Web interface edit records
══════════════════════════════

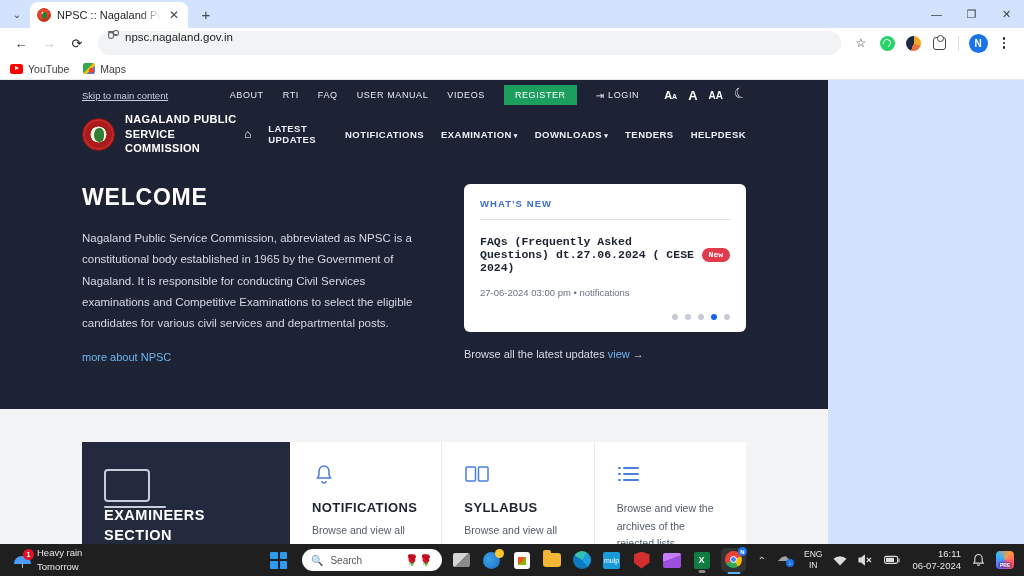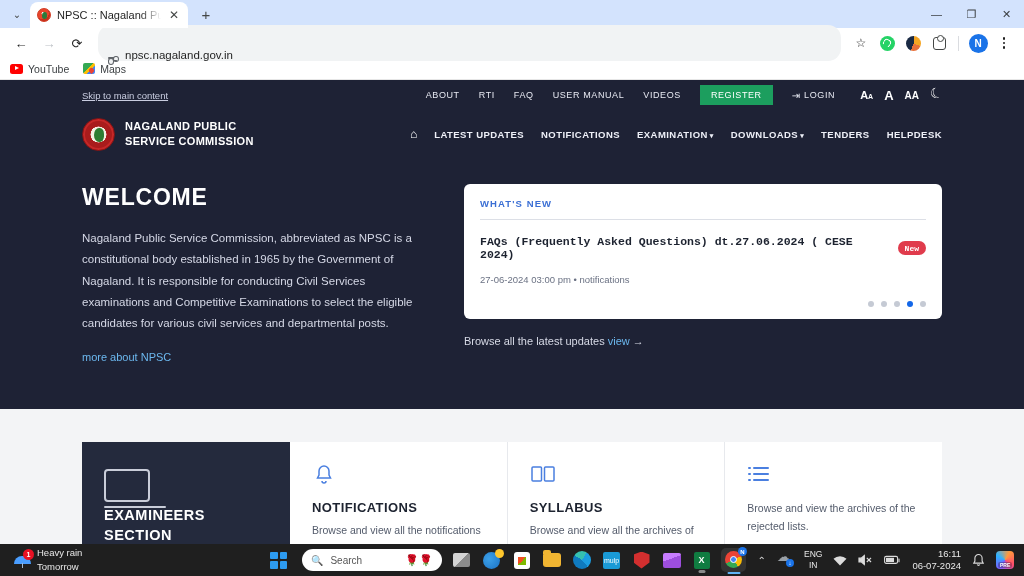--- a/index.html
+++ b/index.html
@@ -49,8 +49,8 @@
     color: #1f1f1f; font-size: 13px; border-radius: 50%; }
   .nav-btn.dim { color: #bdc1c6; }
   .omnibox {
-    flex: 1; height: 36px; background: #f1f3f4; border-radius: 13px; margin: 0 6px;
-    display: flex; align-items: flex-end; padding: 0 10px; gap: 8px;
+    flex: 1; height: 24px; background: #f1f3f4; border-radius: 13px; margin: 0 6px;
+    display: flex; align-items: flex-start; padding: 0 10px; gap: 8px;
   }
   .omni-icon { font-size: 10px; color: #5f6368; display: flex; flex-direction: column; gap: 1px; }
   .omni-icon i { display: block; width: 9px; height: 1.5px; background: #5f6368; border-radius: 1px; position: relative; }

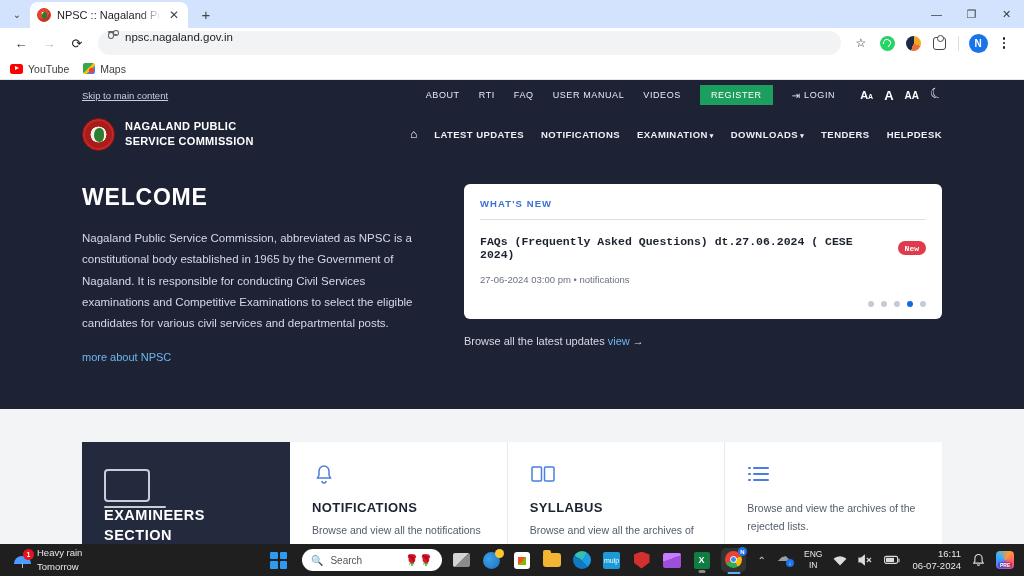--- a/index.html
+++ b/index.html
@@ -89,7 +89,7 @@
     background: #ea4335; border-radius: 50% 50% 50% 0; transform: rotate(-45deg); }
 
   
-  .page { width: 1024px; height: 464px; overflow: hidden; position: relative; background: #0f766e; }
+  .page { width: 828px; height: 464px; overflow: hidden; position: relative; background: #0f766e; }
 
   .site-dark { background: #1e2235; }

══════════════════════════════

== Goal of the exercise ==
Output the data above exactly. Drop every picture.

== Response to the exercise ==
--- a/index.html
+++ b/index.html
@@ -49,8 +49,8 @@
     color: #1f1f1f; font-size: 13px; border-radius: 50%; }
   .nav-btn.dim { color: #bdc1c6; }
   .omnibox {
-    flex: 1; height: 36px; background: #f1f3f4; border-radius: 13px; margin: 0 6px;
-    display: flex; align-items: flex-end; padding: 0 10px; gap: 8px;
+    flex: 1; height: 24px; background: #f1f3f4; border-radius: 13px; margin: 0 6px;
+    display: flex; align-items: flex-start; padding: 0 10px; gap: 8px;
   }
   .omni-icon { font-size: 10px; color: #5f6368; display: flex; flex-direction: column; gap: 1px; }
   .omni-icon i { display: block; width: 9px; height: 1.5px; background: #5f6368; border-radius: 1px; position: relative; }

--- a/index.html
+++ b/index.html
@@ -89,7 +89,7 @@
     background: #ea4335; border-radius: 50% 50% 50% 0; transform: rotate(-45deg); }
 
   
-  .page { width: 1024px; height: 464px; overflow: hidden; position: relative; background: #0f766e; }
+  .page { width: 828px; height: 464px; overflow: hidden; position: relative; background: #0f766e; }
 
   .site-dark { background: #1e2235; }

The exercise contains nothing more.